Record excerpts:
────────────────────

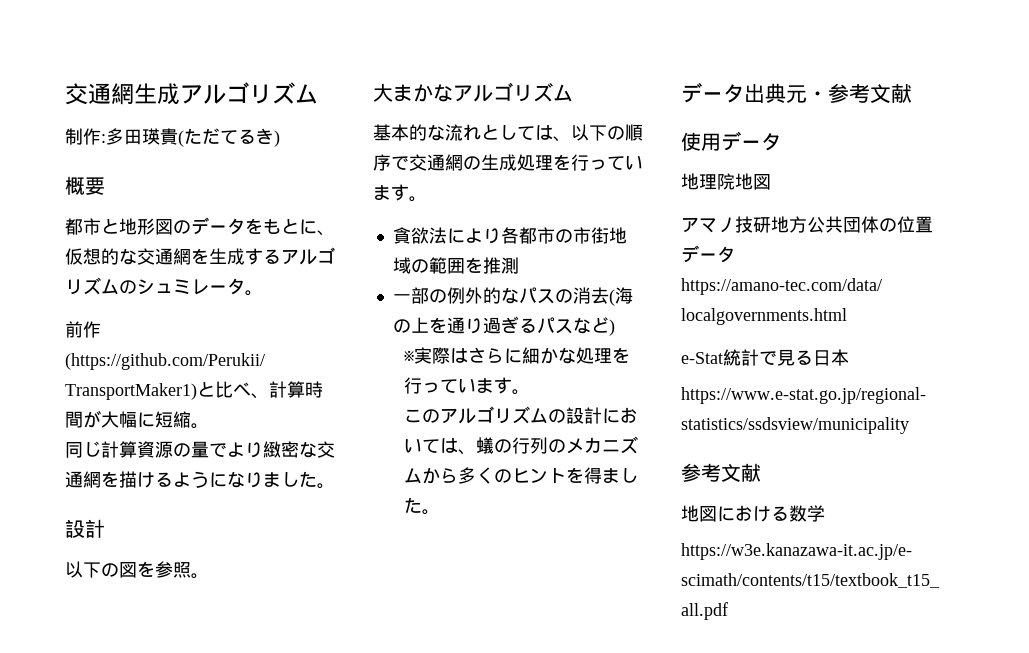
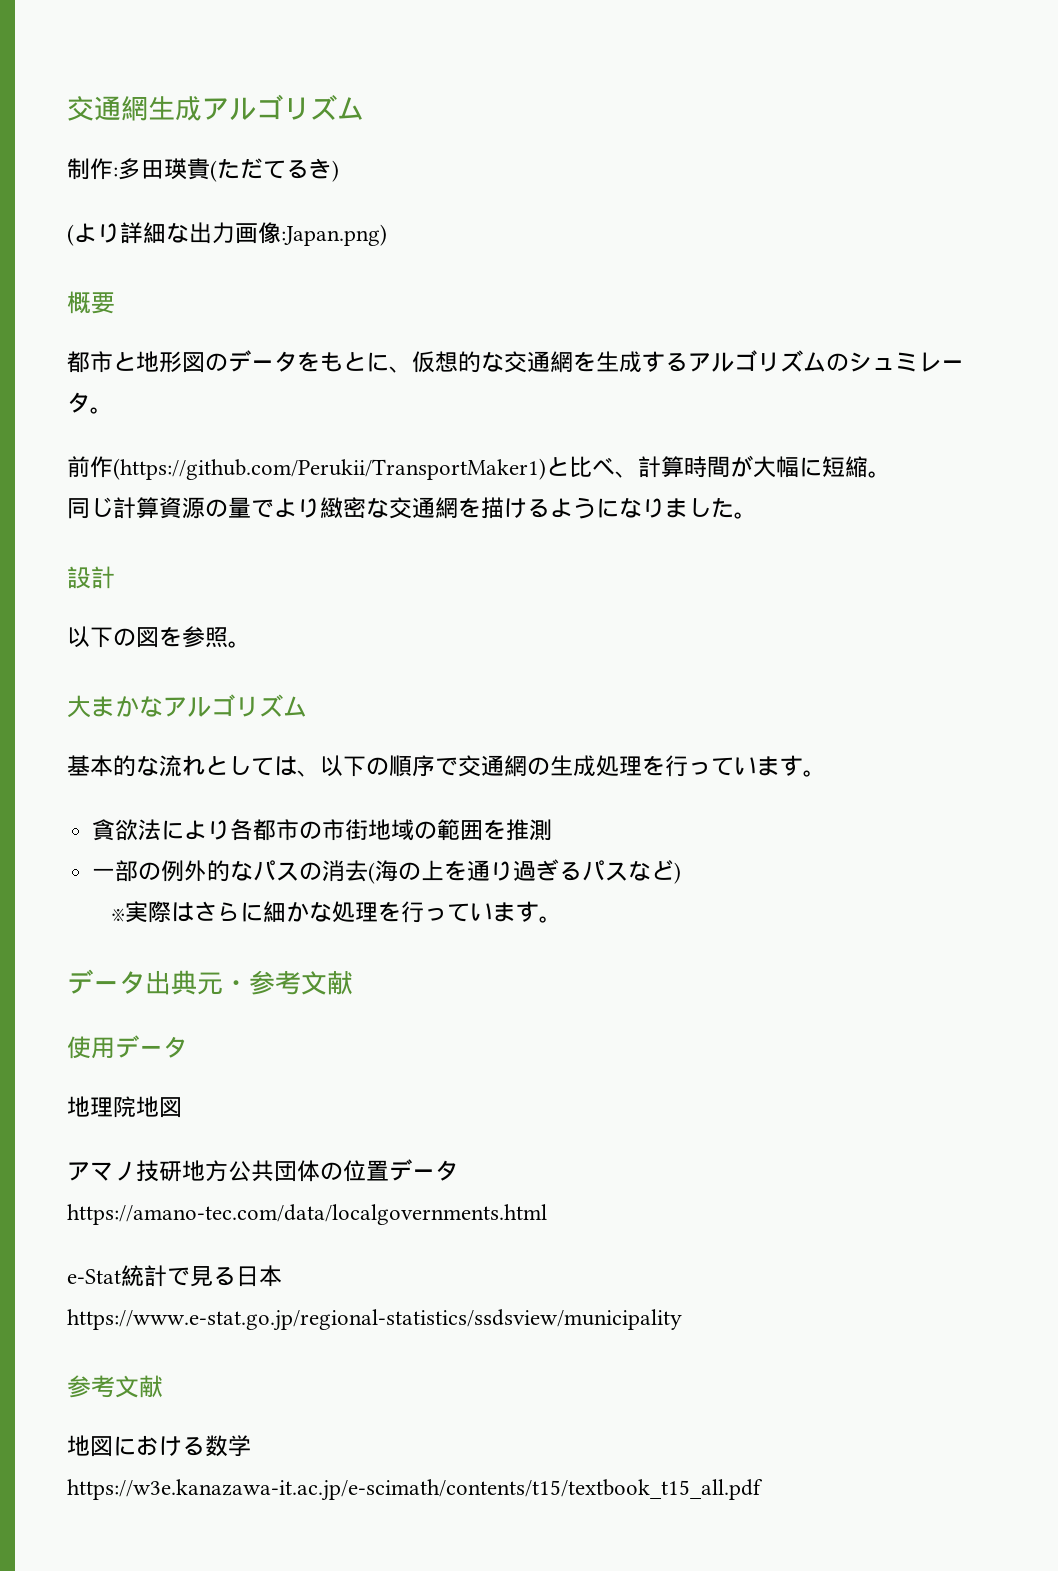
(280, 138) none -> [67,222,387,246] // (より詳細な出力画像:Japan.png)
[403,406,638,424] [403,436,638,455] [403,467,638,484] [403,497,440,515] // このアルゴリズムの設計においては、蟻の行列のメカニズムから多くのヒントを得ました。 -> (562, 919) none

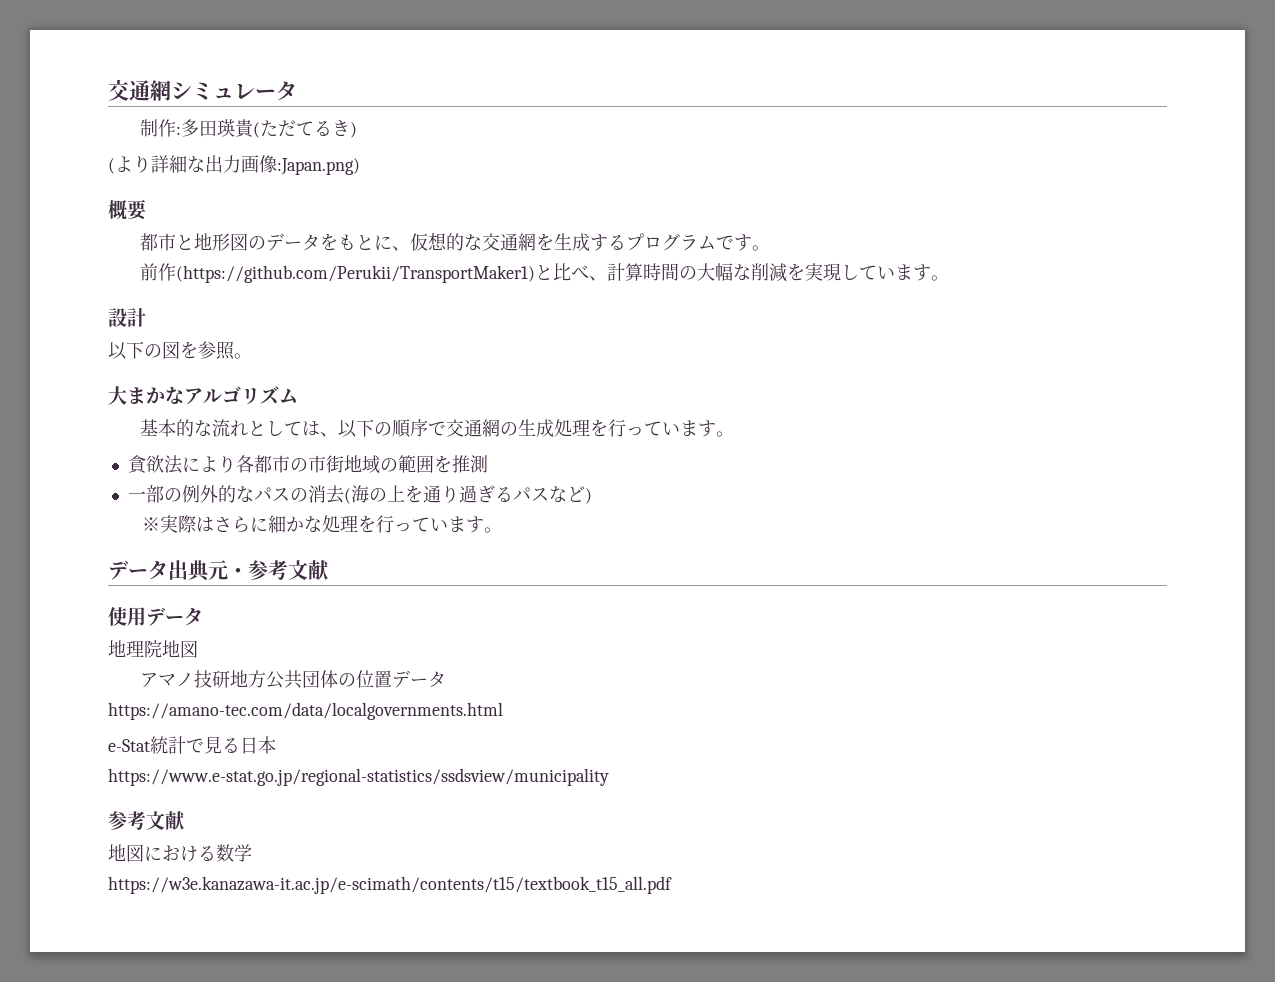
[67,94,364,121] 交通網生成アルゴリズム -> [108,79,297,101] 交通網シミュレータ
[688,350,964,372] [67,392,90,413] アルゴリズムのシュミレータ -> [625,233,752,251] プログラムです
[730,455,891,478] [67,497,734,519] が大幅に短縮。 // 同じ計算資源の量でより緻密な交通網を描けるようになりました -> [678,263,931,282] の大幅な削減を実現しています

────────────────────

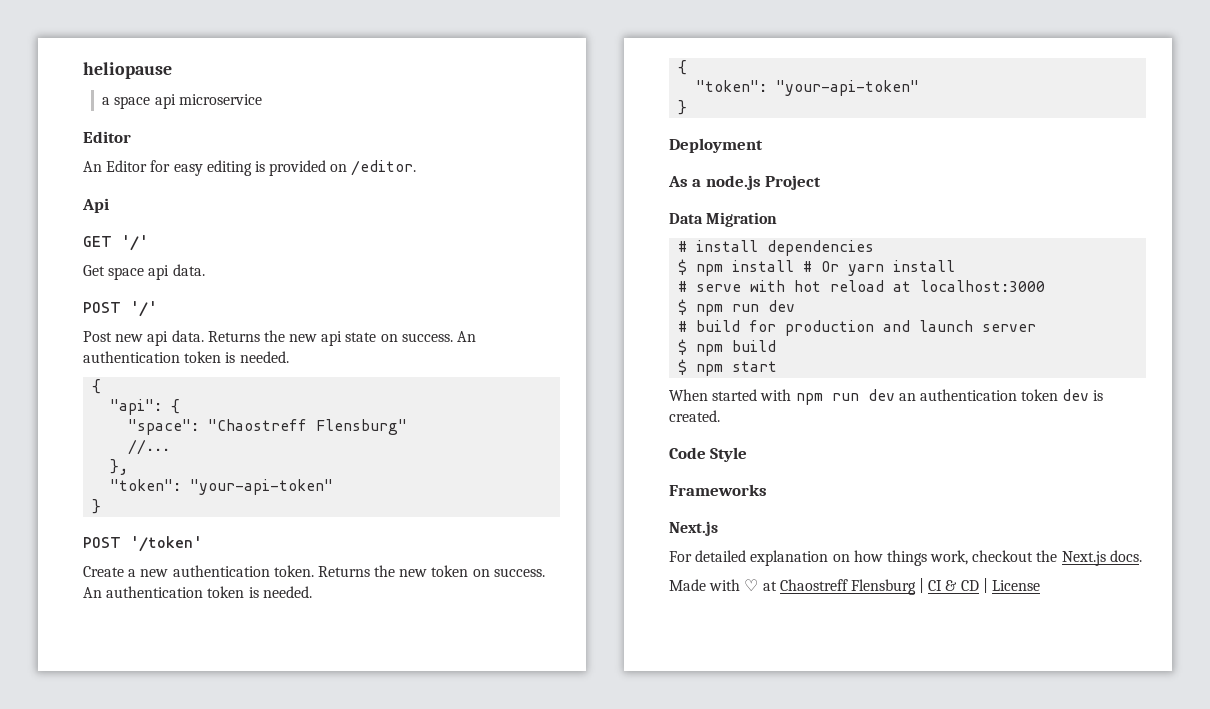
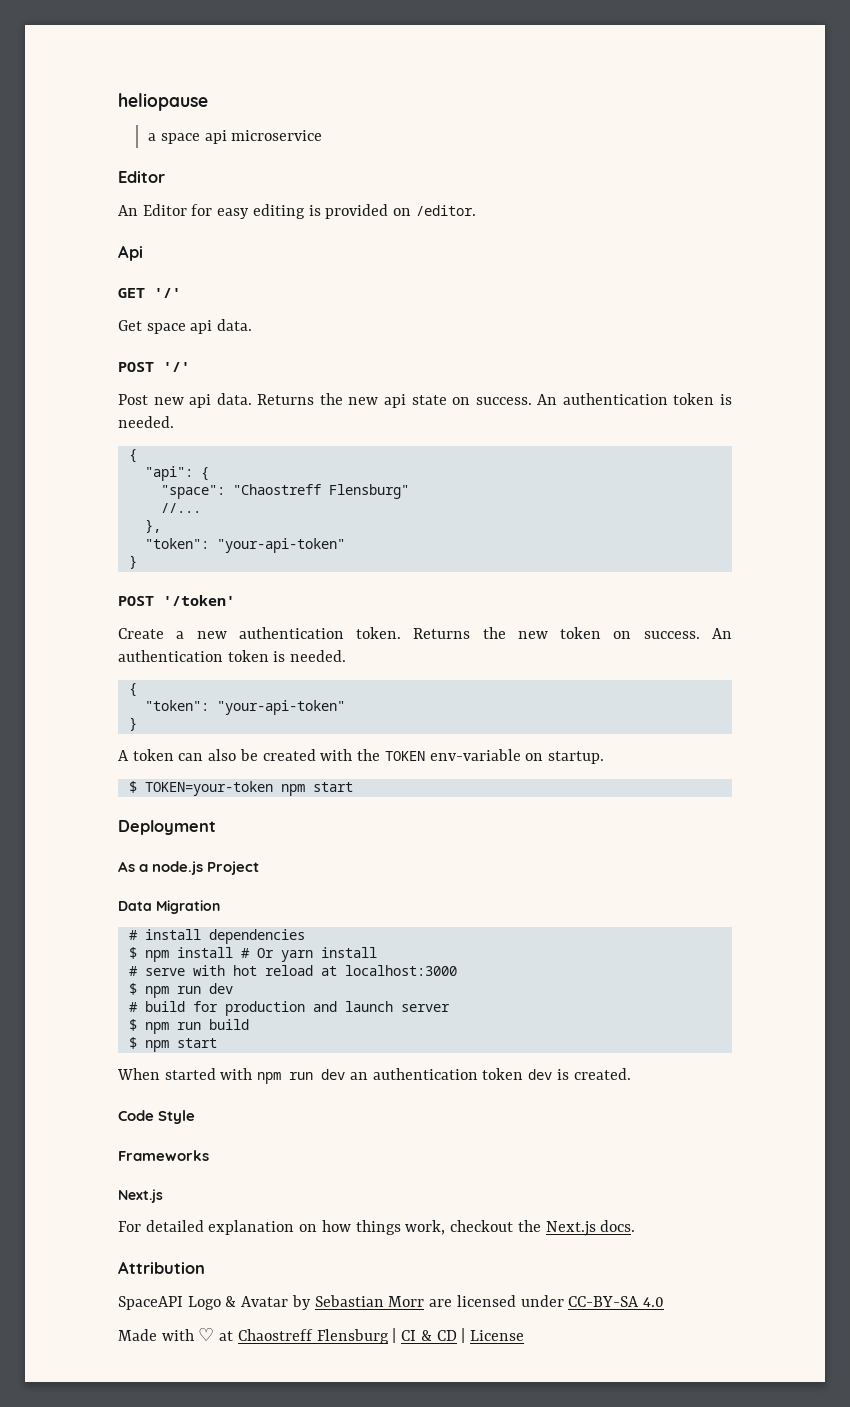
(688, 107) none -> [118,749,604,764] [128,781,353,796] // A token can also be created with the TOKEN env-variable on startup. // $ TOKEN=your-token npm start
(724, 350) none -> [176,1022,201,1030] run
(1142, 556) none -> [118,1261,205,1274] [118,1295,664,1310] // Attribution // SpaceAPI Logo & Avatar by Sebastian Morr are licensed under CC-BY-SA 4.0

────────────────────

Task directions: In the data above, the stretch from the line with "(280, 138) none" through the line with "[730,455,891,478] [67,497,734,519] が大幅に短縮。" is to be returned exactly, minus any pictures.

Answer space:
(280, 138) none -> [67,222,387,246] // (より詳細な出力画像:Japan.png)
[403,406,638,424] [403,436,638,455] [403,467,638,484] [403,497,440,515] // このアルゴリズムの設計においては、蟻の行列のメカニズムから多くのヒントを得ました。 -> (562, 919) none

[67,94,364,121] 交通網生成アルゴリズム -> [108,79,297,101] 交通網シミュレータ
[688,350,964,372] [67,392,90,413] アルゴリズムのシュミレータ -> [625,233,752,251] プログラムです
[730,455,891,478] [67,497,734,519] が大幅に短縮。 // 同じ計算資源の量でより緻密な交通網を描けるようになりました -> [678,263,931,282] の大幅な削減を実現しています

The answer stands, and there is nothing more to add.